This study was a uni-centre, open label, phase III, comparative study. Consecutive type 2 diabetes patients who presented with an ulcer up to Wagner's grade III classification12
(Grade I, superficial ulcer; grade II deep ulcer probing to tendon, capsule or bone; grade III deep ulcer with abscess, osteomyelitis or joint sepsis;) were enrolled in this study at Diabetes Research Centre, Chennai, between August 2008 and February 2009. Subjects who had clinical signs of severe infection, wound that had exposed bone and unwillingness to participate in the study were excluded. The study protocol was approved by the ethics committee of the institution. The patients were fully informed regarding the composition of the cream and its role in treating infection. All the study participants gave written informed consent.
Active ingredients of diabetic wound care cream: (Polyherbal formulation):
Glycyrrhiza glabra 0.20 per cent (Yastimadhu Athimathuram) - It improves normal cell multiplication in a wound and in combination with ketaki and Shorea robusta (kumkilium) it forms a fine protective layer over the wound, accelerating the growth of normal tissue, which gets absorbed into the tissue later.
Musa paradisiaca 19.42 per cent (Kadali vazhaikilangu Kadali) - It tightens the open wound, reduces the wound area and accelerates wound healing.
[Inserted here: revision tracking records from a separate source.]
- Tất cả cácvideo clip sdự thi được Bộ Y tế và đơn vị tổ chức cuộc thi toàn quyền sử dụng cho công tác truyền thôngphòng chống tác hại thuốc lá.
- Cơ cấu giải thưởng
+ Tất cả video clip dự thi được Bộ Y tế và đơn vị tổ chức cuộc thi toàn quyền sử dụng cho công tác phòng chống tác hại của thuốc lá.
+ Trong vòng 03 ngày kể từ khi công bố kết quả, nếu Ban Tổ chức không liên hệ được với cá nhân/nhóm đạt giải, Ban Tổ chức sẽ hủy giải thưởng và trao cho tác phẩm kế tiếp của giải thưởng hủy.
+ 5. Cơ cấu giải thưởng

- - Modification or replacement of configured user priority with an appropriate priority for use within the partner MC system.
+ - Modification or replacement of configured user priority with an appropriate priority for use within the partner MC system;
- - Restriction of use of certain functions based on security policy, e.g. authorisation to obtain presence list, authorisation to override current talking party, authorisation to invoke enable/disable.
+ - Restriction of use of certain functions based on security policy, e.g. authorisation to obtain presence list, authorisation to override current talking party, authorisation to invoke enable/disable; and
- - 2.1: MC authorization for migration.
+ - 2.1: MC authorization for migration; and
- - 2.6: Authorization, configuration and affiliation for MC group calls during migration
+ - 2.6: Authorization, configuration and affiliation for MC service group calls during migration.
It also reduces the kelloid growth and accelerates the normal tissue growth.
Curcuma longa 2.43 per cent (Manjal turmeric) - It possess anti-inflammatory activity, antiseptic and helps in wound healing. It effectively controls normalcy of tissue glucose level in the wound area. It helps in the natural repair of micro vascular structure.
Pandanus odaratissimus 9.70 per cent (Thazhai / Chevuda Ketaki) - This contains natural fibres with microcrystalline calcium embedded in it which forms foundation layer for the tissue growth like natural fibrogen network over which normal dermal layer can grow.
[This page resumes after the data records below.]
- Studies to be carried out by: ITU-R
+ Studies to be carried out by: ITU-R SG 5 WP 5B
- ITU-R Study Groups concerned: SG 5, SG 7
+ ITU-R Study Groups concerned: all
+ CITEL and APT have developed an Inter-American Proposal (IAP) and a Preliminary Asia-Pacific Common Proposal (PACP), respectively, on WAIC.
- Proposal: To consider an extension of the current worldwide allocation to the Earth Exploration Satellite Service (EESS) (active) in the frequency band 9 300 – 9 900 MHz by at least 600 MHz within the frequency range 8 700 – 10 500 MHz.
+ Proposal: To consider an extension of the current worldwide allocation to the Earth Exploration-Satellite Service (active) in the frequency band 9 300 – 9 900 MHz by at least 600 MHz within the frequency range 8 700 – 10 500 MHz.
Aloe vera 4.85 per cent (Sothukathazhai) - It increases the cytogenesis, cleanses the wound and controls the tissue glucose level. Various constituents of aloe vera have been shown to have anti-inflammatory activity as well as it stimulates the wound healing.
Cocos nucifera oil (Kera thailam, coconut milk) - It supplies nutrition and polysaccharides and enhances the growth of the tissue.
A total of 40 (M: F=26:14) patients with type 2 diabetes were randomly assigned into two groups: group 1 (n=20) was treated with diabetic wound cream (a polyherbal formulation prepared by Cholayil Product and Services, Chennai, India); group 2 (n=20) was treated with silversulphadiazine cream. The enrollment of the subjects was done after the debridement of the ulcer. The polyherbal formulation cream had various constituents having antimicrobial, anti-inflammatory properties. Cream was employed in the treatment owing to its assured safety and efficacy.
Age and duration of diabetes was recorded for all patients. HbA1c % was estimated by immunoturbidimetric method13
. The diagnosis of lower-extremity vascular insufficiency was made clinically on the basis of absence of both pedal pulses of the involved foot and/or an ankle-brachial pressure index of <0.914
. Neuropathy was diagnosed by vibration perception threshold (VPT)15
and a value of >25 V was considered as abnormal. The anatomic location of the wound, tissues and vascular status was recorded for all the patients. All the patients were followed for a period of 5 months.
The baseline ulcer size was between 2-50 cm2. The ulcer tracing was done for each patient in a sterile acetate sheet. The photographs of the wound was taken at the baseline i.e., before the application of the cream and at each follow up visit. The ulcers greatest length and width was measured at baseline and follow up. Patients were initially seen in the diabetic foot clinic on a weekly basis and were provided with the best possible care for their ulcers at each visit. Broad spectrum antibiotics were prescribed if ulcers showed clinical signs of infection. The dressings were changed daily after a wash with normal saline followed by the local application of the diabetic wound cream or silver sulphadiazine cream as a thin layer. Patients were advised to do dressing daily, either in the out patient clinic of our hospital or nearby local hospital or with the aid of the community nurse who provides home care for patients with ambulatory problems.
Duration of ulcer before enrollment in the study and the number of days taken for healing of the wound were recorded. Offloading of the wounds was done by standard method in both the groups. Clinical outcome was documented as a part of routine practice. Healing was defined as complete epithelialization either by secondary intention or by split skin graft.
Statistical analysis: SPSS package (version 10.0) was used for doing statistical analysis. Mean±SD for continuous variables and proportions were reported as relevant. Student's ‘t’ test, Chi-square test and Friedman's non parametric repeated measures comparison were used to test the significance, and P<0.05 was considered significant.